Recording equipment and software have now eclipsed song soul and hard earned effort.
All music is someone else's hated noise , it's only music critics , promoters fans and the musicians themselves that elevate it into a desired and prized commodity.
What you'll find is that some specific voices in the DF like to elevate their own status and work by deriding the current scene riding and excusing everything on the tech they seldom work on the nitty gritty basics and tie themselves up in knots and crosses over tech babble and software. At times I think this site should be renamed join my tech. Also using generic software noise they call music is cheating
Thursday 14 Sep 2017, 11:28am
Your voice will go, your playing ability will diminish as you get older and one day you will be unable to do anything but lie in a coffin. You might as well get the best god damn recording you can of the song in your heart that will live on forever. You might as well make it sound like it was recorded in the finest studio with the finest equipment because if it doesn't then people don't listen to the song, they listen to the flaws in the audio production. You have to work very hard to create a platform on which to place your songs. Without that nobody is listening to the story you're telling, they're just grinning and bearing it because its 'really nice that...yeah lovely' I've been through that so many times, f*ck that. I want it to have the same impact a John Lennon song would have. I'm never going to be the songwriter he was but I might as well have the same soapbox to stand on and sing. You hear what i'm saying?
I personally when its an important song have had my friend record proper drums in a studio, failing that there are people who do it for £15 per track, although you do have to mix the drums yourself when you get the dry tracks. You can also pay someone to re amp your guitar dry tracks and beyond that what is the difference between that and a full studio production?

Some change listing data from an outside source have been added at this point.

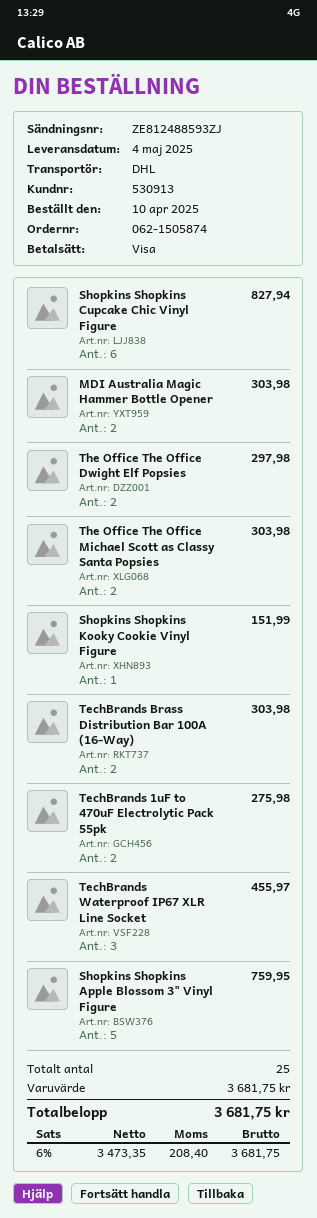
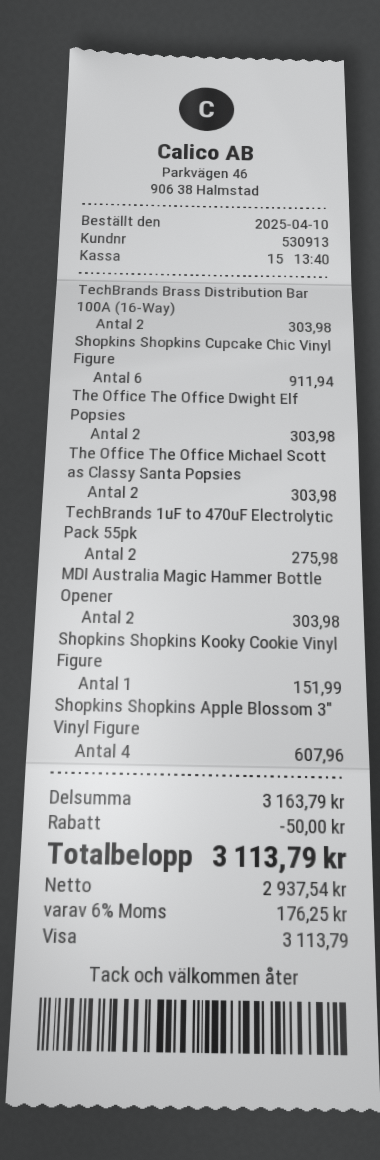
Shopkins Shopkins Cupcake Chic Vinyl Figure: 6 for 827.94 -> 6 for 911.94
The Office The Office Dwight Elf Popsies: 2 for 297.98 -> 2 for 303.98
TechBrands Waterproof IP67 XLR Line Socket: 3 for 455.97 -> none
Shopkins Shopkins Apple Blossom 3" Vinyl Figure: 5 for 759.95 -> 4 for 607.96
subtotal: 3681.75 -> 3163.79
discount: none -> 50.00
net: 3473.35 -> 2937.54
tax: 6% = 208.40 -> 6% = 176.25
total: 3681.75 -> 3113.79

Failing that get 4 or 5 people you make music with and put £200 each in an envelope and go to a local studio. You'll treasure that recording for the rest of your life.

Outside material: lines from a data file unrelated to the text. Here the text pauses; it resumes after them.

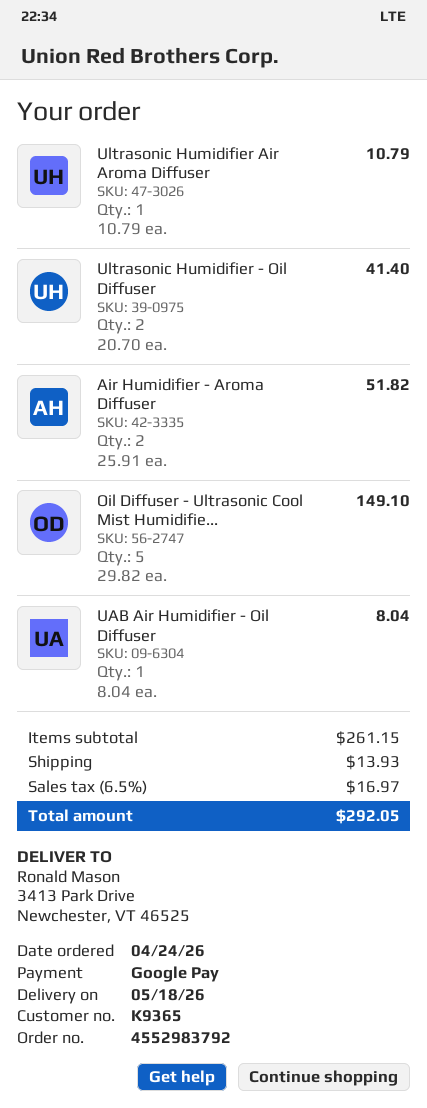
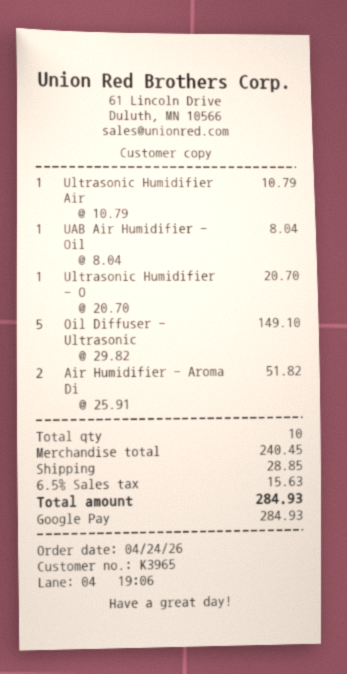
customer number: K9365 -> K3965
Ultrasonic Humidifier - Oil Diffuser: 2 x 20.70 = 41.40 -> 1 x 20.70 = 20.70
subtotal: 261.15 -> 240.45
shipping: 13.93 -> 28.85
tax: 6.5% = 16.97 -> 6.5% = 15.63
total: 292.05 -> 284.93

Thursday 14 Sep 2017, 11:37am
Correct Thom , you've summed up this entire thread from its first spin to its next one.
Slaging off Sam Smith is certainly not going to elevate any of the undiscovered songwriters on here. But I suppose its different when its famous people as pose to your little clique on here )
Stop deluding yourself all musicians and creatives start off from a source of inferiority thats why we push ourselves in a field that non creatives don't under in its construction and can make us feel inferior for doing in the first place because there is no instant reward or recognition and its not like a real job etc.
We can all have different opinions about what constitutes music..
Keep philosophising
TD
Thursday 14 Sep 2017, 11:47am
Dave I respect your position too , but the short and sharp of it is today raw primitive talent and several impoverished aspiring artist's are going to be swept aside in favour of those who used the right software or had the right income or financial clout to produce really pro sounding demo's. As we speak the industry and fellow musicians are probably ignoring the raw talent over the computer savvy. Granted someone can do both but look at the most hit songs on sound cloud production overtime.
I think you'll agree modern society has lost the ability to hear a song in its simplest form and appreciate it.
If we take the example of John Lennon listen to the first recordings that were captured of him , thats right the listener had to dispher there was raw talent there no gimmicks no re -edits one take one performance and judgment.
I know some people work hard to pay for their software enhancements there are others who don't have the disposable income . I don't think it just applies to music you can say the same about photos and other creations today. Life has become a total buyers market.